Livelihood programmes in Africa — such as the Nigeria for Women Project (NFWP), now known as the Nigeria for Women Program Scale-Up Project, and the Women Entrepreneurship Development Project (WEDP) in Ethiopia — are acting as institutional enablers, combining women's financial inclusion and capacity-building mechanisms with gender-sensitive outcomes. The NFWP and WEDP were established by the Governments of Nigeria and Ethiopia, respectively, in collaboration with the World Bank. With the primary objective of providing women entrepreneurs a dedicated line of credit, the WEDP has, since 2012, registered more than 60,000 women-owned businesses across 18 Ethiopian cities. The NFWP, on the other hand, is distinguished by its creation of Women Affinity Groups (WAGs) that serve as hubs for members to access financial services, training and mentorship, and other solutions tailored to women's needs. Between 2018 and 2024, the NFWP benefited over one million people in Nigeria and supported roughly 458,208 women through 22,094 WAGs. Given its successful implementation, the NFWP advanced to the Nigeria for Women Program Scale-Up Project in 2024.

Ethiopia's Productive Safety Net Program (PSNP), launched in 2005 and now in its Phase VI (Productive Safety Net Project 6), is another significant example. Having transitioned from a largely cash-focused initiative to a comprehensive livelihood enhancement programme — with digitalisation entry points to improve service delivery and accountability — the PSNP offers key lessons for India on linking human capital development with employment.

With financial inclusion remaining a challenge for rural Africans, especially women, both WEDP and NFWP offer innovative, gender-sensitive pathways to enhance productive livelihoods and improve socio-economic standing in the global economy. These initiatives could equally offer critical policy directions for India in its pursuit of sustainable livelihoods, particularly for women. As a two-way learning process, India could share its NRLM experience with African partners — not to replace or compete with existing frameworks, but to position itself as a supportive platform through which countries can pursue their own paths to sustainable rural livelihoods.
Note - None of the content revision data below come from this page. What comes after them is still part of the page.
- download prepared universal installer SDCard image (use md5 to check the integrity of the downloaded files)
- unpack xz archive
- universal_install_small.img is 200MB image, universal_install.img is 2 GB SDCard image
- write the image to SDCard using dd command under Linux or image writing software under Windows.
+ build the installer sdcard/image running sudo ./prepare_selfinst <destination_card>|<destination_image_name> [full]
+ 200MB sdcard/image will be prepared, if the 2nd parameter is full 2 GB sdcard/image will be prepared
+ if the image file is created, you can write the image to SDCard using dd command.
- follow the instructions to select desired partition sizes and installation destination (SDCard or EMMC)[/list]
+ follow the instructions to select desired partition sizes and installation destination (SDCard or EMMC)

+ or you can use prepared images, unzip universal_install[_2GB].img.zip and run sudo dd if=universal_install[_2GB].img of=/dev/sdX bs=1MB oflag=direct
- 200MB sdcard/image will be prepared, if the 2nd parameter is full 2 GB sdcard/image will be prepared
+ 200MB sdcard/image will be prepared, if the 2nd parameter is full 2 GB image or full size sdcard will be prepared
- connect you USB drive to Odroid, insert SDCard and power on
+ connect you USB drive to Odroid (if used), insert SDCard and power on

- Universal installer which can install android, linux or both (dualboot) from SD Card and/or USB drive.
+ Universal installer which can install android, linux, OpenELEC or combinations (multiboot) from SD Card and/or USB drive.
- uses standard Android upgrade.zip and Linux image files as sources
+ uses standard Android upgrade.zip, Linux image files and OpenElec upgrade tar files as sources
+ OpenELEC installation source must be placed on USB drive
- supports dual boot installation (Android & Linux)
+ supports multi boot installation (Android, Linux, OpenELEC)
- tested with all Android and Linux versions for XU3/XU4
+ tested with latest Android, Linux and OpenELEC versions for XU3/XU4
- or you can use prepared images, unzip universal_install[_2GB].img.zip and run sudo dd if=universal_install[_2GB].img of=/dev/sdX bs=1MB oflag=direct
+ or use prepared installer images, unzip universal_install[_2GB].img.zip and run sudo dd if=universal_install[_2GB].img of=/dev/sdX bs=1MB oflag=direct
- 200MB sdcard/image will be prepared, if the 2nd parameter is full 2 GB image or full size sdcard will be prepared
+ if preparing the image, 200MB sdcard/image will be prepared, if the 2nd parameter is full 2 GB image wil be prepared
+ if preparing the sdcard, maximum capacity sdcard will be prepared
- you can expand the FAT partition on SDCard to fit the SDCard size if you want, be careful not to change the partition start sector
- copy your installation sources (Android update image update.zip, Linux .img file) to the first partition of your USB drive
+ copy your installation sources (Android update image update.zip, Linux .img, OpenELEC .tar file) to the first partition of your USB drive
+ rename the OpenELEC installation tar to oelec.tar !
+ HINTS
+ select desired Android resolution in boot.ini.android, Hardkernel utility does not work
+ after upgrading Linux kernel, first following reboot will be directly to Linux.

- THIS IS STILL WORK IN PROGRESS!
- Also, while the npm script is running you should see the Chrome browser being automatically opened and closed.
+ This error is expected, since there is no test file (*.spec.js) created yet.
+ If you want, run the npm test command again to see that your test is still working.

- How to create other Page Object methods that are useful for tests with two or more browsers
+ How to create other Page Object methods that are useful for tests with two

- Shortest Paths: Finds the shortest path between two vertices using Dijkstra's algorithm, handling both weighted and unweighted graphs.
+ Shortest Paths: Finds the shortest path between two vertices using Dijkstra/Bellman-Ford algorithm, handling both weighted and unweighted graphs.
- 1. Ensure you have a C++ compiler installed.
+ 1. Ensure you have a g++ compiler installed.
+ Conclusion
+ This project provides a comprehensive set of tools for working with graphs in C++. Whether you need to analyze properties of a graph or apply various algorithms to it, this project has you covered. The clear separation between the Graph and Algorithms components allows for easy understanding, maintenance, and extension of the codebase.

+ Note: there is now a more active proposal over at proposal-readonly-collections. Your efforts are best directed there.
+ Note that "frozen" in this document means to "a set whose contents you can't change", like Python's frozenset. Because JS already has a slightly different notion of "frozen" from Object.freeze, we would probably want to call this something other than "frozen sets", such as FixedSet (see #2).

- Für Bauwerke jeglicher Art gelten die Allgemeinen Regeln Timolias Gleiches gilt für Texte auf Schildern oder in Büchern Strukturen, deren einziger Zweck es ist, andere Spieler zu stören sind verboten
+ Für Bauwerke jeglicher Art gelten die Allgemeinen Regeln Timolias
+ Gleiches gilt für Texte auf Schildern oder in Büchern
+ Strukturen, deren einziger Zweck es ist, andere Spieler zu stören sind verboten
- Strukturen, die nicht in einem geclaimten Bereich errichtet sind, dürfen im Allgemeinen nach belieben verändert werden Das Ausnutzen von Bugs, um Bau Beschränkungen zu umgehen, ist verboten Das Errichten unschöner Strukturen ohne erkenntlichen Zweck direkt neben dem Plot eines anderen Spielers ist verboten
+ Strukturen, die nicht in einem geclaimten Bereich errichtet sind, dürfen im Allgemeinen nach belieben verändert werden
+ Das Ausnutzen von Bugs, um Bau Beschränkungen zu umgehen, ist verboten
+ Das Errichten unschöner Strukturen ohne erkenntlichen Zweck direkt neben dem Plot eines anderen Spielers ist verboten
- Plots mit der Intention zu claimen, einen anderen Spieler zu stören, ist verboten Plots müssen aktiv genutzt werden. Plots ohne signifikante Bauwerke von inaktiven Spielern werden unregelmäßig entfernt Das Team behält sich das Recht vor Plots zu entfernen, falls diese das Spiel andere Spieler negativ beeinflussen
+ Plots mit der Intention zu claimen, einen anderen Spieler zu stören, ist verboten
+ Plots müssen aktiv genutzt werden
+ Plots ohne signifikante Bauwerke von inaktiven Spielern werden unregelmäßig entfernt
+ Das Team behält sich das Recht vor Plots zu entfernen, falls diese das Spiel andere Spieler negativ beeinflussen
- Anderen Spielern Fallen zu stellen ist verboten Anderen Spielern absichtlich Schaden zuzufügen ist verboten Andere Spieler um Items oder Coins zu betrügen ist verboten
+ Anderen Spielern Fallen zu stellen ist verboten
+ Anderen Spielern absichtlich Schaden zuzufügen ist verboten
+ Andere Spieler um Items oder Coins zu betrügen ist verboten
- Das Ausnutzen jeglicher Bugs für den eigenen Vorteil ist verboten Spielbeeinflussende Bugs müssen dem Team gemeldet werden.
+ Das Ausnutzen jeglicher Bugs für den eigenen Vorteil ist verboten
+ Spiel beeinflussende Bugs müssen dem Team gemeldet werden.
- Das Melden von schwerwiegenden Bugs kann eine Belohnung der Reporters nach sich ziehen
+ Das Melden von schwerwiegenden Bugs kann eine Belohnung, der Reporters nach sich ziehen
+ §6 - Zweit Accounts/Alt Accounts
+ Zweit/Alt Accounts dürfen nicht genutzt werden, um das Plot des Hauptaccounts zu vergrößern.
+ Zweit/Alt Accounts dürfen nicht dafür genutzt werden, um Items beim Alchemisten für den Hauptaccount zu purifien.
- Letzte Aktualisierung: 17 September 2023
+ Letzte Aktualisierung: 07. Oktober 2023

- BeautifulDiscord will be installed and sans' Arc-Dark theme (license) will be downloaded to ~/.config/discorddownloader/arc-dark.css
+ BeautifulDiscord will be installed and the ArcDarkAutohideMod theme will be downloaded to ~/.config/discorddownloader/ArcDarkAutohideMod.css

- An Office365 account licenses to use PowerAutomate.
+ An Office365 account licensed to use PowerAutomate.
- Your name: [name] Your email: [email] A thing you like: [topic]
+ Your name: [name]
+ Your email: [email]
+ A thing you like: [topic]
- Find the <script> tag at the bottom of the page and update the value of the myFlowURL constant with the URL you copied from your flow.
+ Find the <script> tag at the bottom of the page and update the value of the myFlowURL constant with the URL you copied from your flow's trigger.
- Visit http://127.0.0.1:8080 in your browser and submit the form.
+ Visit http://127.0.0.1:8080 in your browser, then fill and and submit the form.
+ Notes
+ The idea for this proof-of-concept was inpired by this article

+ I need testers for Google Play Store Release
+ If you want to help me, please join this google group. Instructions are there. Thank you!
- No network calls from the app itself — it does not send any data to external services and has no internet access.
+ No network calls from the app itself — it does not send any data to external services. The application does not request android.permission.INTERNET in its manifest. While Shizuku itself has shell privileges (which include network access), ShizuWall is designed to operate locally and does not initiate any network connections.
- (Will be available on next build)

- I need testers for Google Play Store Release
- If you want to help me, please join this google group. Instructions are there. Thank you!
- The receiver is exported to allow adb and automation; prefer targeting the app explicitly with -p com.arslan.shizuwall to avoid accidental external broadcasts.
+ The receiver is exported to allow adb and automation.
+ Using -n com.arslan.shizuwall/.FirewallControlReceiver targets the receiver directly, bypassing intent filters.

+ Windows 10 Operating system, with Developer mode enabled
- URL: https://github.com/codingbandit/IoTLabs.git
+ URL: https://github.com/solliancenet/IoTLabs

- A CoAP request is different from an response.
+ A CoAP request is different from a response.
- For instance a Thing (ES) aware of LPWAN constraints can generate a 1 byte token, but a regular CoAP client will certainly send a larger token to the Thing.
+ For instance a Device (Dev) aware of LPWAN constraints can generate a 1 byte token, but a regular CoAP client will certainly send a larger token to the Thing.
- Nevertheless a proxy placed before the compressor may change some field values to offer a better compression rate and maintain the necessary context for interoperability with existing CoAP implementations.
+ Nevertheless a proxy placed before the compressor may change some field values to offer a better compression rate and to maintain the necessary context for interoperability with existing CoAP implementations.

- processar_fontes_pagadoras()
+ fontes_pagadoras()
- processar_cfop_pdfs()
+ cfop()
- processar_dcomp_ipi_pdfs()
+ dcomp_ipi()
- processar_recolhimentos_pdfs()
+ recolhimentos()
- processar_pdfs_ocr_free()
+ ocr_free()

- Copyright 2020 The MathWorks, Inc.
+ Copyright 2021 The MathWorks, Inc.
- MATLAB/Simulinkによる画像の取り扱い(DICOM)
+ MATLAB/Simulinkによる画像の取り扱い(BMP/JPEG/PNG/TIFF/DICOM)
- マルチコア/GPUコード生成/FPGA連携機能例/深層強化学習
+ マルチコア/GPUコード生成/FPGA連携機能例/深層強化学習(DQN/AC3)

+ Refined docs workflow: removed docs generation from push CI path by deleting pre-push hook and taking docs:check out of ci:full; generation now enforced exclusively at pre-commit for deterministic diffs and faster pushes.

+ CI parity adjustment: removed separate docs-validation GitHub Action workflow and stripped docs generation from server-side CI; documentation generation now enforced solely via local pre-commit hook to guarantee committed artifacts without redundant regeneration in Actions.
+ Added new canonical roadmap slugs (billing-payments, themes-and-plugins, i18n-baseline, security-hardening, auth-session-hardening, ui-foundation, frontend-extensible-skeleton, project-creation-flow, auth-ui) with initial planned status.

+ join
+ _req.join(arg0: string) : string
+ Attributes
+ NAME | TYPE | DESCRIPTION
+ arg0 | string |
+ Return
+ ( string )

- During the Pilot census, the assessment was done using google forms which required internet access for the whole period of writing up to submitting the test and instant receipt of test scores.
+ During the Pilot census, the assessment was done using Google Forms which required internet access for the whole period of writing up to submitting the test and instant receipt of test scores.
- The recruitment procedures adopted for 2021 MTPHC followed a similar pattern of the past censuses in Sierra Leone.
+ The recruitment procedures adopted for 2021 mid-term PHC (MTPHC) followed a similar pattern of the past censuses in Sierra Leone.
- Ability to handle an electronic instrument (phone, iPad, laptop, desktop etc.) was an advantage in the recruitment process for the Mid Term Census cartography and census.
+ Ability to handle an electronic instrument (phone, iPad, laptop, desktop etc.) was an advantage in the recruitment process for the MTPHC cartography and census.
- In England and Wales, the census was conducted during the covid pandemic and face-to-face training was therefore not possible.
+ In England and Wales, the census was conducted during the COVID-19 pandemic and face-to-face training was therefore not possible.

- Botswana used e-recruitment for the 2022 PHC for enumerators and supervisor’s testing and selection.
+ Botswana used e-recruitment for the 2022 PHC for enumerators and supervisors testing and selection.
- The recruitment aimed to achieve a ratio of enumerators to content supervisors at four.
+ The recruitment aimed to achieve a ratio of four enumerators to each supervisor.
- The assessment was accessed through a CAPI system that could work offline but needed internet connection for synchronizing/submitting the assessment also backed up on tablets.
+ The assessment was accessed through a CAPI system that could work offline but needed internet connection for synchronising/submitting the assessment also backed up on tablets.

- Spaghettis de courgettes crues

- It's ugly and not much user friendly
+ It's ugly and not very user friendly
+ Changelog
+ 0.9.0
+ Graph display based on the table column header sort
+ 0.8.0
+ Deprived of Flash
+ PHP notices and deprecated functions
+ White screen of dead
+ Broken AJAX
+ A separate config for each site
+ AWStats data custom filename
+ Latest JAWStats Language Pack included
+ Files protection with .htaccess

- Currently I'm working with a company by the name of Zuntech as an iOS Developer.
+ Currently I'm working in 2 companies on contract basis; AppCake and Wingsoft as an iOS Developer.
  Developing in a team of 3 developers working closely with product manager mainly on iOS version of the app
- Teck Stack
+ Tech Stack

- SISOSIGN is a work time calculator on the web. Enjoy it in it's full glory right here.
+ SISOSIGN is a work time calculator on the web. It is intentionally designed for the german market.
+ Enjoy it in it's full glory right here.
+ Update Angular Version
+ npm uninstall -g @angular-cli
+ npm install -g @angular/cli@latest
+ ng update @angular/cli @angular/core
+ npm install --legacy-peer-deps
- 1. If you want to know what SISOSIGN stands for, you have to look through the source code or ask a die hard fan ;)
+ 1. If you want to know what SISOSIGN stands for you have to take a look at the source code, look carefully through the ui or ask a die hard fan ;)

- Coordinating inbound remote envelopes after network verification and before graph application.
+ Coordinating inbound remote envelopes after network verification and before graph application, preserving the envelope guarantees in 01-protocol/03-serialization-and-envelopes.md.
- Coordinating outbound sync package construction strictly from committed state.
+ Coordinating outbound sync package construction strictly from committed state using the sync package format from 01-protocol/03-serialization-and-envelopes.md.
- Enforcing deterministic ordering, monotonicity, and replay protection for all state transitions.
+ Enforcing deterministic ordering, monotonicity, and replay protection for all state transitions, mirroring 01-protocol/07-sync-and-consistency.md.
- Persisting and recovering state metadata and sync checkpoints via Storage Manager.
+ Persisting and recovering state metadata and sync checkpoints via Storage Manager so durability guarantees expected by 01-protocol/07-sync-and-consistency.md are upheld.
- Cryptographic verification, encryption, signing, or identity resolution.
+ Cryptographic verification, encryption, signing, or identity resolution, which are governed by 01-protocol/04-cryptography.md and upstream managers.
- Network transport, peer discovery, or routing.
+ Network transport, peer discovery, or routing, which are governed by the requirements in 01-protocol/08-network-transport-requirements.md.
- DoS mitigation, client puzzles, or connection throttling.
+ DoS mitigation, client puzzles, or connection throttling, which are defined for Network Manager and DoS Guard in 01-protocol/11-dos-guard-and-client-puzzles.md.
Given the diversity of political contexts and socio-economic conditions across the continent, and the absence of a unified regulatory framework, India must carefully account for African interests and specificities when presenting the NRLM as a template for community-led development.

Yet, challenges remain in replicating the NRLM model in the African context. Given the diversity of political contexts and socio-economic conditions across the continent, and the absence of a unified regulatory framework, India must carefully account for African interests and specificities when presenting the NRLM as a template for community-led development. Short-term pilots can be an effective starting point for gauging the challenges and prospects of such an adaptation.

Given Africa's on-ground constraints — limited economic resources and varying degrees of institutional capacity — building from the ground up is essential. India should lead by sharing its own story: how it launched the NRLM at a stage when resources were yet to be mobilised and institutional structures were still nascent. This formative chapter of the NRLM's history may well be the most instructive reference point for the African context.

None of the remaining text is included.